AB’nin kendilerini aldattığını iddia
eden Erdoğan hiç de gerçekçi değil. Aksine, üyeliğin
gereklerini yerine getirmemekte direnen, bugüne kadar AB’yi
sürekli oyalayan Türkiye oldu. Kıbrıs sorununun
yanı sıra, insan hakları, Kürt sorunu, Alevi
meselesi, azınlık hakları vb. nice konuda Türkiye
hep ayak sürüdü. Göstermelik bazı adımlarla AB’nin
gözlerini boyamaya çalıştı. Nasıl olsa
AB bizden vazgeçemez diye düşündü. Doğuya, İslam
dünyasına, Rusya’ya Çin’e yanaşmakla göz korkuttu.
Yani bir tür şantaj politikası izledi. Böylesi bir
köylü kurnazlığıyla tam üyeliğe götüren
kapı eşiklerini bir bir aşabileceğini
sandı.
Öte yandan, AKP hükümeti de dahil, gelip geçen Türk hükümetlerinin
bu üyeliği ne derece istedikleri tartışılır.
Malum, bir önceki hükümetin başı Ecevit, yıllar
yılı, “onlar ortak, biz pazar”anlayışıyla
AB üyeliğine karşıydı. Buna rağmen,
koşulların zorlamasıyla üyelik yönündeki önemli
sözleşmelere imza atmak, uyum için reformlar başlatmak
da ona düştü.
Ecevit hükümetinin ortaklarından MHP’nin, Türkiye’nin
bu en ırkçı partisinin –ötekiler de hani az ırkçı
değil- AB konusundaki önyargıları, korkuları
malum. Ya İslamcı AKP? Geçmişte bu kesimden
daha çok AB karşıtı olan var mıydı?
Ama çeşitli türden politik, ekonomik ve askeri etkenler
tüm bu çevreleri Avrupa Birliği yönünde zorladı;
içlerinden gelmese de evet dediler. Bu nedenle de işe
sıkı sarıldıkları söylenemez.
AB’ye uyum sağlamak en başta demokratikleşme
ve değişim demek. Oysa bu sistemin ve onun ürünü
olan siyasal partilerin, hükümetlerin, bundan ödleri kopuyor.
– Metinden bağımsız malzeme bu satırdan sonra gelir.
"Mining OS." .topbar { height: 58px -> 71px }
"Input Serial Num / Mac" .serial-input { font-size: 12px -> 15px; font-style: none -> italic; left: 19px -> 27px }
Militarist kesimin tutumu zaten belli. Politik-ekonomik çeşitli
türden imtiyazlarıyla ülkenin gerçek egemeni haline gelen
bu kesim, değişime direnenlerin başında
geliyor.
Bu nedenle, AB işi çıkmaza girerse, söz konusu
partiler ve çevreler bunun için gözyaşı dökmeyecek,
aksine içten içe sevinecekler. Ülkeyi her türlü etkiden ve
değişimden korumaya, adeta dondurucuda tutmaya çalışan
CHP ise herhalde bayram yapacak. Kim bilir, belki de Kemalizm
-Türk devleti gibi- “ebediyen payidar” bir ideolojidir...
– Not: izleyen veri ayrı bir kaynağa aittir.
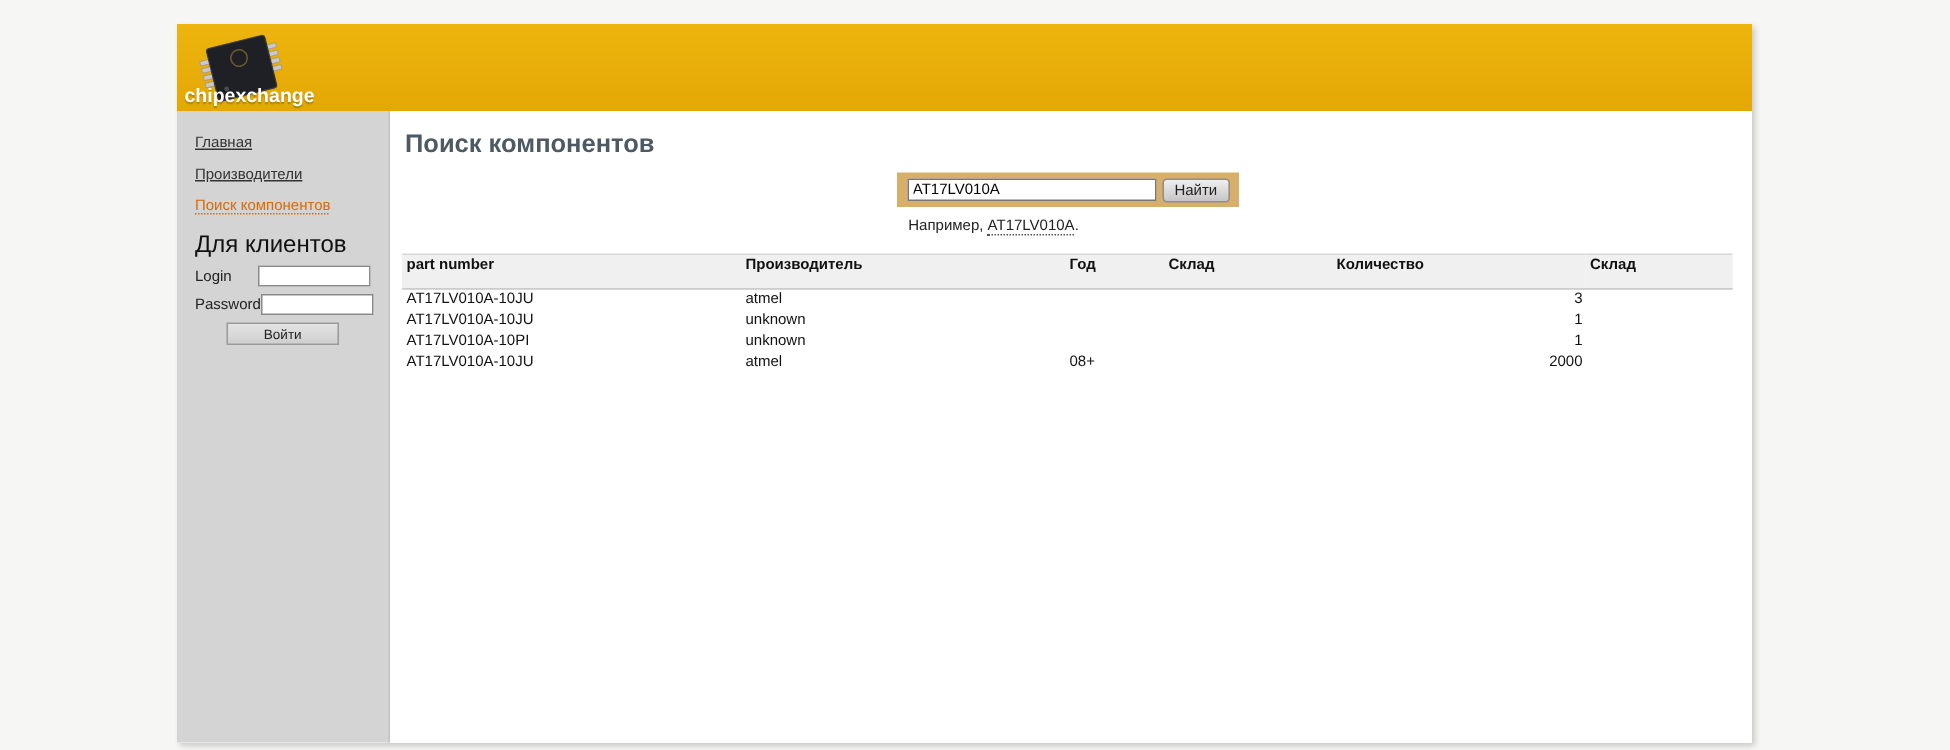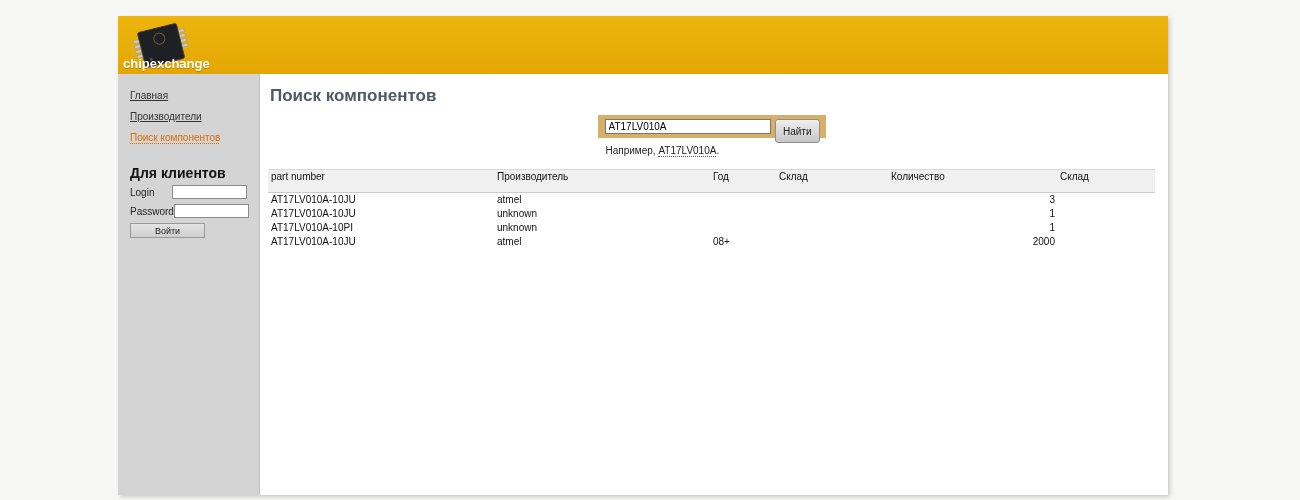"Найти" .search-btn { height: 24px -> 16px }
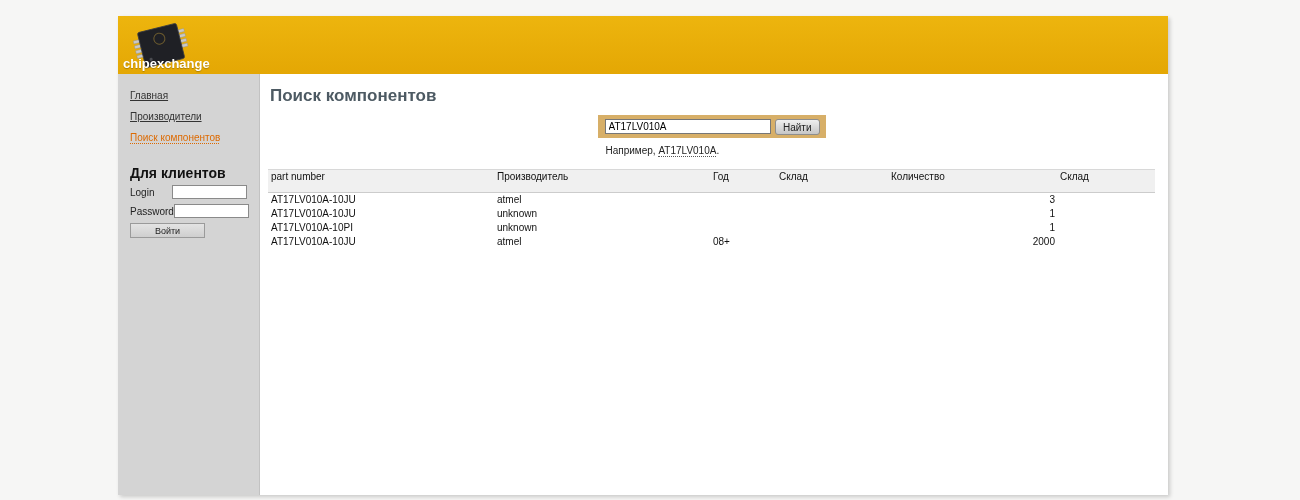"Для клиентов" .clients-heading { font-size: 14px -> 16px; font-weight: bold -> normal; margin-top: 22px -> 12px }
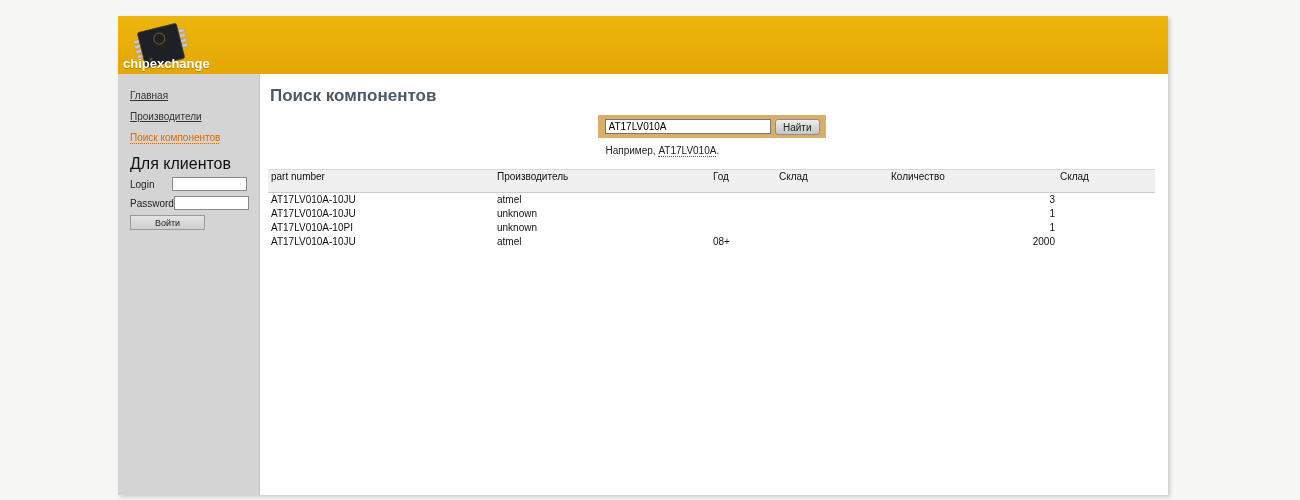"part number" .results th { font-weight: normal -> bold }
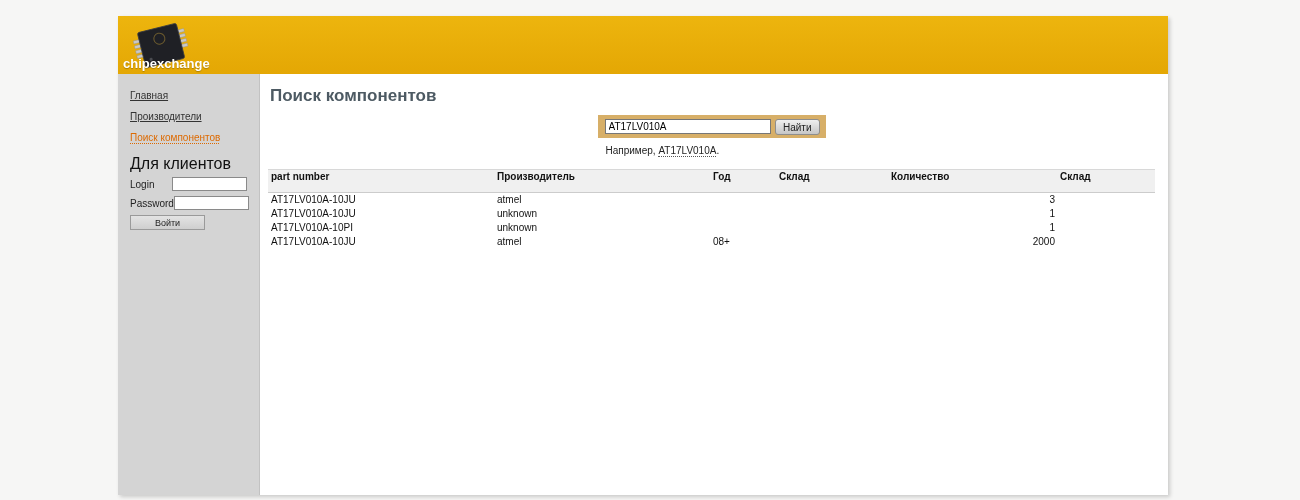"Войти" .btn-row { justify-content: flex-start -> center }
Kuşkusuz, son bir-iki yılda oran düşse de,
halkın önemli bir kesimi AB üyeliği yanlısı.
En başta, çıkarları gereği, ülkenin orta
ve büyük sermayesi, yani kapitalistler. Ayrıca, AB üyeliği
ile yaşamlarının iyileşeceğine inanan
emekçiler, ülkenin demokratikleşeceğini, çağı
yakalayacağını düşünen aydınlar...
Ama AB karşıtı, statükocu kesim, halkı
AB’den soğutmak için yoğun bir propaganda yapıyor.
Uyum yönündeki adımları var gücüyle engellemeye
çalışırken, üyelik yönünde çıkan zorluklarla
ilgili olarak da AB’yi suçluyor. Onu, Türkiye konusunda önyargılı
olmakla, bir Hıristiyan kulübü gibi davranmakla, hatta
Türkiye’yi bölmeye çalışmakla, Sevr’i hortlatmakla
suçluyor. Bu yaygın propagandanın etkili olduğu
açık.
Son kararla ilgili tepkileri ele alalım: Erdoğan’ın,
“AB bizi aldattı” tarzındaki sözlerinin gerçeklerle
ve ciddiyetle bağdaşır bir yanı var mı?
Türkiye, AB’nin bir üyesi olan Kıbrıs Cumhuriyeti’ni
tanımaz ve söz verdiği halde ona limanlarını
ve havaalanlarını açmazken, AB ile üyelik görüşmelerinin,
hiçbir şey olmamış gibi sürmesini istiyor.
Ama Kıbrıs sorunu, uluslararası hukuk bakımından,
elbet bundan çok öte bir şey. Türkiye burayı işgal
ettiğini, BM kararına rağmen oradan askerlerini
çekmediğini, üstelik adanın kuzeyinde bugüne kadar
kimsenin tanımadığı bir kukla devlet kurduğunu
adeta unutuyor ve bu olup bittiyi tüm dünyanın, bu arada
AB’nin de kabul etmesini istiyor. Bu olacak şey mi? 19.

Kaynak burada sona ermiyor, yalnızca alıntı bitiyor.